The population of red supergiants has several common characteristics. These are stars at least eight times the mass of the Sun, and they’re enormous. A typical one is at least 700 to 1,000 times the solar diameter. At 3500 K, they’re much cooler than our ~6000 K star, although measuring those temperatures is tricky. They are super bright in infrared light, but dimmer in visible light than other stars. They also vary in their brightness which (for some of them) may be related to that dancing motion. More on that in a moment.

If the Sun was a red supergiant, Earth wouldn’t be around. That’s because the star’s atmosphere would have reached out to Mars and swallowed our planet up. The best-known examples of these stellar behemoths are Betelgeuse and Antares. Red supergiants exist throughout the galaxy. There’s a population of them you can see at night in a nearby cluster called Chi Persei. It’s part of the well-known “Double Cluster”.

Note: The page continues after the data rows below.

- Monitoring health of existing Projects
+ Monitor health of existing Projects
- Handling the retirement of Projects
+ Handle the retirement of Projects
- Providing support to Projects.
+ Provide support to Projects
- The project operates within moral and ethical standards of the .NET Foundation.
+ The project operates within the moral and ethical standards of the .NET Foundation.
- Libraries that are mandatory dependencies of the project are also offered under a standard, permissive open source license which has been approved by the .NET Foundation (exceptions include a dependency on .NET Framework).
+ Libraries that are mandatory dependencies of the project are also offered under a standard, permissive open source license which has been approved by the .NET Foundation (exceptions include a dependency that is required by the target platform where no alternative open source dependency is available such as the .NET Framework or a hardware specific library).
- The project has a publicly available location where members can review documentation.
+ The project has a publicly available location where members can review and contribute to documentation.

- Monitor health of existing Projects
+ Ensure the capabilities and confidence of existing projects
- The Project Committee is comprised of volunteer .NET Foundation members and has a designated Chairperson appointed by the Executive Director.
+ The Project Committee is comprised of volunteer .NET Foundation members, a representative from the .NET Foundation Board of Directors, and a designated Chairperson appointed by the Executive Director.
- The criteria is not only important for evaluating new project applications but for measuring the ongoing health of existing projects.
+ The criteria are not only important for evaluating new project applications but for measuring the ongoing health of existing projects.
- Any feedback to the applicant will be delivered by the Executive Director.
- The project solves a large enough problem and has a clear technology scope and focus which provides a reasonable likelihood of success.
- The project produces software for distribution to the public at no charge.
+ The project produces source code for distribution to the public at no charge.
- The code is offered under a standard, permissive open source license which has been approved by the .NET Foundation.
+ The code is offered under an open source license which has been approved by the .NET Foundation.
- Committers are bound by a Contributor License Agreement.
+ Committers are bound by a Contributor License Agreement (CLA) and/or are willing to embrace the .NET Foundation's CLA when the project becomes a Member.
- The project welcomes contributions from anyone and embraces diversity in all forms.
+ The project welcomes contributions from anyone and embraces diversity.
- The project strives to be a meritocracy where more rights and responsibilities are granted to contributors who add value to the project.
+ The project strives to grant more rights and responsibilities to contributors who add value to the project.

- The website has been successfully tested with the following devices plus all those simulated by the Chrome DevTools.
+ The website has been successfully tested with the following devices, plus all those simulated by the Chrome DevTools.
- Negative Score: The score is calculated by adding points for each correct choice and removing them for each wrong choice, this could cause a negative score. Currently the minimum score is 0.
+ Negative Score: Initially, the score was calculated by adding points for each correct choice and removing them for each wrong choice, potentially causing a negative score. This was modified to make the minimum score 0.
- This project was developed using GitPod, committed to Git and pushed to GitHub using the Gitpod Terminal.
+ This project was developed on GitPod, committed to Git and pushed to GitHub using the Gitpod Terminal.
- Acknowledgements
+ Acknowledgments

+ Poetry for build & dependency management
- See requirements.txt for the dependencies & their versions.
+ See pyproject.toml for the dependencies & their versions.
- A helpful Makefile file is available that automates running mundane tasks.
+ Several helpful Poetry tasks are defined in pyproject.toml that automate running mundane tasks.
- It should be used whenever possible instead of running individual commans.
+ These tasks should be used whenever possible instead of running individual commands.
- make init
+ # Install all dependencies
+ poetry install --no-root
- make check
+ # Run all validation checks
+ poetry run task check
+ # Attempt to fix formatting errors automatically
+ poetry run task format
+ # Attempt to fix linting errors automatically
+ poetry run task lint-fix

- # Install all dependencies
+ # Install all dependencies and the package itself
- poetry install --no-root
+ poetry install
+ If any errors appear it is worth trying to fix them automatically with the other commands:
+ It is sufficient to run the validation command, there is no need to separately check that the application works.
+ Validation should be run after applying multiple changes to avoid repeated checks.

The Structure of Red Supergiants

So, we have this population of stars that don’t behave as expected and don’t lend themselves to easy measurements. Why is that? They’ve expanded so much that they end up with a very low surface gravity. Because of that, their convective cells (the structures that carry heat from inside to the surface) get pretty large. One cell covers as much as 20-30 percent of the radius of the star. That actually “interrupts” the brightness of the star.

The convection not only moves heat from the inside out, but also helps the star eject material into nearby space. And, we’re not talking small poofs of gas and plasma, either. A red supergiant can send a billion times more mass to space than the Sun does. All that action makes the star appear frothy and like its surface is boiling madly. In essence, it makes the star’s position appear to dance in the sky.

Red Supergiants in the Grand Scheme of Things

Red supergiant material becomes part of the chemical “inventory” of galaxies. The elements these stars create go on to become new stars and worlds. So, it helps to get a good understanding of how these stars lose their mass throughout their lives. It’s all part of understanding stellar evolution in the Milky Way and its impact on the cosmic environment. That’s why astronomers want to trace the total mass that these aging stars blow out to space. They also measure the stellar wind velocity and calculate the geometry of the cloud of “star stuff” that envelopes a red supergiant.

Now, what does this have to do with the dancing action? Well, the boiling of the convection cells and the buildup of a shell of material around the star adds to its variability. That is, it affects its brightness over time.

One way that astronomers use to determine a star’s exact position is by using its “photo-center”. That’s the center of light of the star. If the star varies in brightness (for whatever reason), that photo-center shifts. It won’t match the barycenter. (That’s the common center of gravity between the star and the rest of its system. It is a component in distance measurements.) In essence, the photo-center varies as the star’s brightness changes. Combined with the action of the huge convection cells, the star appears to dance in space.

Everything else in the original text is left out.